Under the Agent Orange Act of 1991, veterans who were exposed to herbicides during service in Vietnam may be entitled to certain presumptive diseases. One of the diseases on the presumptive list is Type 2 Diabetes Mellitus.
According to the American Diabetes Association, data from 2011 shows that 25.8 million children and adults in the United States—8.3% of the population—have diabetes.
Diabetes is a serious disease that can cause many complications including heart disease, diabetic peripheral neuropathy leading to foot and leg amputations, stroke, diabetic retinopathy, and kidney disease.
The two most leading causes of kidney disease are diabetes and high blood pressure. Kidney disease frequently goes unnoticed because it is often asymptomatic until it is somewhat advanced.
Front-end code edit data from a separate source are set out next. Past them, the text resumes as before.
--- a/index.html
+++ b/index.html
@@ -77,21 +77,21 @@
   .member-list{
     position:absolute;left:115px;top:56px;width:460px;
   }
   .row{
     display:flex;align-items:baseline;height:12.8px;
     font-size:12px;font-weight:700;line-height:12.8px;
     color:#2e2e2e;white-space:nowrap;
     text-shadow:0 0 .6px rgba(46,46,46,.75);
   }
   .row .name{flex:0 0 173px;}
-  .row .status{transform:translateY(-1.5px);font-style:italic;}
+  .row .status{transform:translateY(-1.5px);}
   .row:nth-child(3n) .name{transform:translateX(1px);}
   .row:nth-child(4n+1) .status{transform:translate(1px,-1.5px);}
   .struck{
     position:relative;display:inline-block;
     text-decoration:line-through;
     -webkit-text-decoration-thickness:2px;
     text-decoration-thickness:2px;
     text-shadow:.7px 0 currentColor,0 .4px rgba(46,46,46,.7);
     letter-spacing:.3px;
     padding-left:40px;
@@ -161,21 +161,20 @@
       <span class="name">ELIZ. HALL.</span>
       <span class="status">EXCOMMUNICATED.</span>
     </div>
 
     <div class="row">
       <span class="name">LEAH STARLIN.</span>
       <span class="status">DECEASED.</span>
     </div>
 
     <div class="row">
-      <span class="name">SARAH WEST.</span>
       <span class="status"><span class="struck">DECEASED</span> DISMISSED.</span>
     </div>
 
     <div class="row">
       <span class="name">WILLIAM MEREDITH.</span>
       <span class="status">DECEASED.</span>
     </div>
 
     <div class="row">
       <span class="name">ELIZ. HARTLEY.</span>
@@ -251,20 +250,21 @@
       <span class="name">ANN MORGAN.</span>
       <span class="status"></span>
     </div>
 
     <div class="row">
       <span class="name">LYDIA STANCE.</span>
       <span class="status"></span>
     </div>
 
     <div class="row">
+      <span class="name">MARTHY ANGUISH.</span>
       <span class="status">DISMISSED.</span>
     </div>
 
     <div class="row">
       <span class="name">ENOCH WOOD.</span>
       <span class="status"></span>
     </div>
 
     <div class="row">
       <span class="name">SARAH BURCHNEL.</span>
Some of the symptoms of kidney disease include: fatigue, lack of concentration, poor appetite, trouble sleeping, swelling or puffiness (edema), particularly around the eyes or in the face, wrists, abdomen, thighs, or ankles. Others may experience a decrease in the amount of urine or problems urinating.
The kidneys act as the body’s purifier, filtering out toxins in the blood. In kidney failure, the body retains fluid and harmful wastes build up because the kidneys no longer work properly. How well your kidneys are filtering wastes from the blood can be determined by a simple test called eGFR – estimated glomerular filtration rate. Your doctor can calculate it from your blood creatinine, your age, body size and gender.
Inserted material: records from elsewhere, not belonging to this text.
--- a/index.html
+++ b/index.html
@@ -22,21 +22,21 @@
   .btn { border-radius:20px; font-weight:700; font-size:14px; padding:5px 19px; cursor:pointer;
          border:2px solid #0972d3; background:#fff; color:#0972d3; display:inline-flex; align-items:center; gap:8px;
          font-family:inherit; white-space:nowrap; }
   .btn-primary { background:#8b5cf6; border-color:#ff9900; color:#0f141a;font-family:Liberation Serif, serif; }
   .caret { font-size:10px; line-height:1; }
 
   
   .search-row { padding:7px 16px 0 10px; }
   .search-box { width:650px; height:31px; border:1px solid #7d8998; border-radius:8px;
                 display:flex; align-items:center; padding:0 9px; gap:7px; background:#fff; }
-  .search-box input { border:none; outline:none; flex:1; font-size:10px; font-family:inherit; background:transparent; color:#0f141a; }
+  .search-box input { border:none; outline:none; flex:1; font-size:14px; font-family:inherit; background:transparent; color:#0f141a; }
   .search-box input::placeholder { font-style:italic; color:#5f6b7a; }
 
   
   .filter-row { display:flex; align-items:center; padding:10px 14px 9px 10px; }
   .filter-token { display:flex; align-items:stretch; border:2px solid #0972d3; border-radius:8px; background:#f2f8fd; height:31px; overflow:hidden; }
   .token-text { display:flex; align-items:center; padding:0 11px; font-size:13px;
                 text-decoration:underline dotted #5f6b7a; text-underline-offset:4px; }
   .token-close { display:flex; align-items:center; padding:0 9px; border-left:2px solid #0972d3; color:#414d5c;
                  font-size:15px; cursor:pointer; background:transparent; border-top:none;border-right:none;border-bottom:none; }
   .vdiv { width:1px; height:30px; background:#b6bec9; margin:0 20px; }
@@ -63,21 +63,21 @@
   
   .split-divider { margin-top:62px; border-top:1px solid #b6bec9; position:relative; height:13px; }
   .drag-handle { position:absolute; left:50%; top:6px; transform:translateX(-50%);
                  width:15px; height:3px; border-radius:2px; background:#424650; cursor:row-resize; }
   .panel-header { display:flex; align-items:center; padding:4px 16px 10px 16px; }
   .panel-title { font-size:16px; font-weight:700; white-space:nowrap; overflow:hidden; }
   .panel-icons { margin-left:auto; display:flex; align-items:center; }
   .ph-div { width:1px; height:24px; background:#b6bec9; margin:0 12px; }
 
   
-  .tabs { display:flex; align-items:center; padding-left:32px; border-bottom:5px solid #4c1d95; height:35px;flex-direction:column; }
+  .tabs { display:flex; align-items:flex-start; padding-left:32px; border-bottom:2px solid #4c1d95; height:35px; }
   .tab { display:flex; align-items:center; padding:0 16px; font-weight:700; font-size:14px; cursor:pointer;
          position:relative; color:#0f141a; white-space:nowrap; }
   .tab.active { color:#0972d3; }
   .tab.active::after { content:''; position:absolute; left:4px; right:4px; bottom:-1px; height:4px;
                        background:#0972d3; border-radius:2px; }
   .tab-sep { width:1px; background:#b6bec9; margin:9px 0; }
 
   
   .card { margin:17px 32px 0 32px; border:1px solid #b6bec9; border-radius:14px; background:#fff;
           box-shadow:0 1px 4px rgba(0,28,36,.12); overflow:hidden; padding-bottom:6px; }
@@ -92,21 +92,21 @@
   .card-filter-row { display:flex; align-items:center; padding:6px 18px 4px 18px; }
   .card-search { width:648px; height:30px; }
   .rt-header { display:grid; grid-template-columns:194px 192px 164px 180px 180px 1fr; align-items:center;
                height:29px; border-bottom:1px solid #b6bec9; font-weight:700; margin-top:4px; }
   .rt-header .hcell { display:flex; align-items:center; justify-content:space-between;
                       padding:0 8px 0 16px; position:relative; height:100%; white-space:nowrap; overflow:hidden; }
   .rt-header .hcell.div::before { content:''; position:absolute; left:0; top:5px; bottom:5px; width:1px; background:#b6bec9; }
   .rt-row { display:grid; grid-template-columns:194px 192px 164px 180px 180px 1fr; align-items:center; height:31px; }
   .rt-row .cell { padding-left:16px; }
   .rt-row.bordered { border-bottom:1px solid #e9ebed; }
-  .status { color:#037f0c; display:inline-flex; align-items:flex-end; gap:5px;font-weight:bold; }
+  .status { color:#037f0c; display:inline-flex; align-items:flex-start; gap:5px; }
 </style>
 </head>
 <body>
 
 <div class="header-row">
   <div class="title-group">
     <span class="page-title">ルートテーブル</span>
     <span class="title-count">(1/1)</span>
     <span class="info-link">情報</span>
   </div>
However, for VA compensation purposes the VA evaluates your disability depending on the albumin levels in the urine, and BUN (blood urea nitrogen) and creatinine levels in your blood. These are the three primary tests ordered to evaluate kidney function. Because kidney disease and hypertension are comorbid diseases, the rating schedule for kidney disease includes evaluation of the severity of your blood pressure. In other words, you may be entitled to compensation for renal dysfunction based on the function of the kidneys as shown in your lab work and/or the severity of your blood pressure due to kidney disease. The severity of your blood pressure is evaluated under the rating schedule for hypertensive vascular disease.
The VA rates renal dysfunction in the following increments: 0%, 30%, 60%, 80% or 100%. For example, a veteran whose medical records show constant albuminuria (too much protein in the urine) with some edema (swelling); OR, definite decrease in kidney function; OR, hypertension with diastolic (the bottom number, i.e. 140/120) pressure predominantly 120 or more, may be granted a 60% disability rating for renal dysfunction. As you may have guessed, a person requiring regular dialysis is rated at 100%.
When a veteran is receiving compensation for service-connected diabetes, any other related disease caused by diabetes may also be deemed service-connected on a secondary basis. Therefore, if you have a history of diabetes mellitus, and this condition is service-connected, and you later develop any of the above named diseases you may be able to receive compensation for the associated disease.